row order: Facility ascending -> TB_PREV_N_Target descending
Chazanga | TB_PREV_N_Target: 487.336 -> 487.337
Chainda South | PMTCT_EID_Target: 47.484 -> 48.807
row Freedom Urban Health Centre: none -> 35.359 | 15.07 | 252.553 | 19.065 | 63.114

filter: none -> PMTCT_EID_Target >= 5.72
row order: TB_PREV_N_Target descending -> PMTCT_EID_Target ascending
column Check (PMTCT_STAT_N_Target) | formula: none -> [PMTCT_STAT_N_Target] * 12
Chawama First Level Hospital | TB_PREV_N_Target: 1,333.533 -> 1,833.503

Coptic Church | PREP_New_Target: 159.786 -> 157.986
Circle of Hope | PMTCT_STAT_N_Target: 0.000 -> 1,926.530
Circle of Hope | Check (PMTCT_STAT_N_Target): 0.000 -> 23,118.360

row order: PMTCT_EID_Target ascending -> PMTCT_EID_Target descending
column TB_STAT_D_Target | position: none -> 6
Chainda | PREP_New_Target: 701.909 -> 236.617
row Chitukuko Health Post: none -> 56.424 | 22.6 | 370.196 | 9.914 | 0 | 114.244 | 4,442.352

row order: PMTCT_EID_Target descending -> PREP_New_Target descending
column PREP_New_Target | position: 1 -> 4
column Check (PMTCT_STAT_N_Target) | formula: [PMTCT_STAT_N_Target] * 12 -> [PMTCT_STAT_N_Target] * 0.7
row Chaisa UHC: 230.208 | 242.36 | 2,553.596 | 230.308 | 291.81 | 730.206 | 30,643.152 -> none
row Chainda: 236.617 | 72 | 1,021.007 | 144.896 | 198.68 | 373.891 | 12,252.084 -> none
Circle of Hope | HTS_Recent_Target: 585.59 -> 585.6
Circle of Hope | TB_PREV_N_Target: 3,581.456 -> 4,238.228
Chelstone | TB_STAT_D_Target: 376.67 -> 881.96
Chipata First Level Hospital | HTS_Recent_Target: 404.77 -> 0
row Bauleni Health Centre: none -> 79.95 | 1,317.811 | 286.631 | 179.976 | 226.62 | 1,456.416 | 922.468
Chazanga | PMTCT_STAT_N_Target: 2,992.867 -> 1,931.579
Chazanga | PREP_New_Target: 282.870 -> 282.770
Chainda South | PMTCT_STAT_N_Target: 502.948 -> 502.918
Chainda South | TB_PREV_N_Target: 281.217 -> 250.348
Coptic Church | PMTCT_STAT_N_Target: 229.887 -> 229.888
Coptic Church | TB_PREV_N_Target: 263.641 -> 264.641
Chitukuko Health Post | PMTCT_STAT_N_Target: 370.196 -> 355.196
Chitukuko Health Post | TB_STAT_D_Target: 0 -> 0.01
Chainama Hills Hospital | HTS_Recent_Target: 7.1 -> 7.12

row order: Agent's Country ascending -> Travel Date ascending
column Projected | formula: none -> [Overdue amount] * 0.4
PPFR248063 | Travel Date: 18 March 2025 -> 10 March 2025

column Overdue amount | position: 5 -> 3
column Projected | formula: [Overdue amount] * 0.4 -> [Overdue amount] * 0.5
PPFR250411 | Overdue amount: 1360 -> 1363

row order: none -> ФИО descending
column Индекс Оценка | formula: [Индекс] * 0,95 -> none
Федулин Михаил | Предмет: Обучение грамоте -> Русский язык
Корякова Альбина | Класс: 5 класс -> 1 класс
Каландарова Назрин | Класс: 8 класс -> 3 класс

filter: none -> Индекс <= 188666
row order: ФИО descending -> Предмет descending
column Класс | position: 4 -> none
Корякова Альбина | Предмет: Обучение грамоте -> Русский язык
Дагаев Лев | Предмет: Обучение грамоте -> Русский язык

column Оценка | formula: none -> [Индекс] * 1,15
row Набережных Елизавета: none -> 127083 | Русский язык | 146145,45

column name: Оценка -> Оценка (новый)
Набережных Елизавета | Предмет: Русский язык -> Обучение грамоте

▬▬▬▬▬▬▬▬▬▬

Within the entries, determine the count of lines containing the string "Travel" and output it alone.

2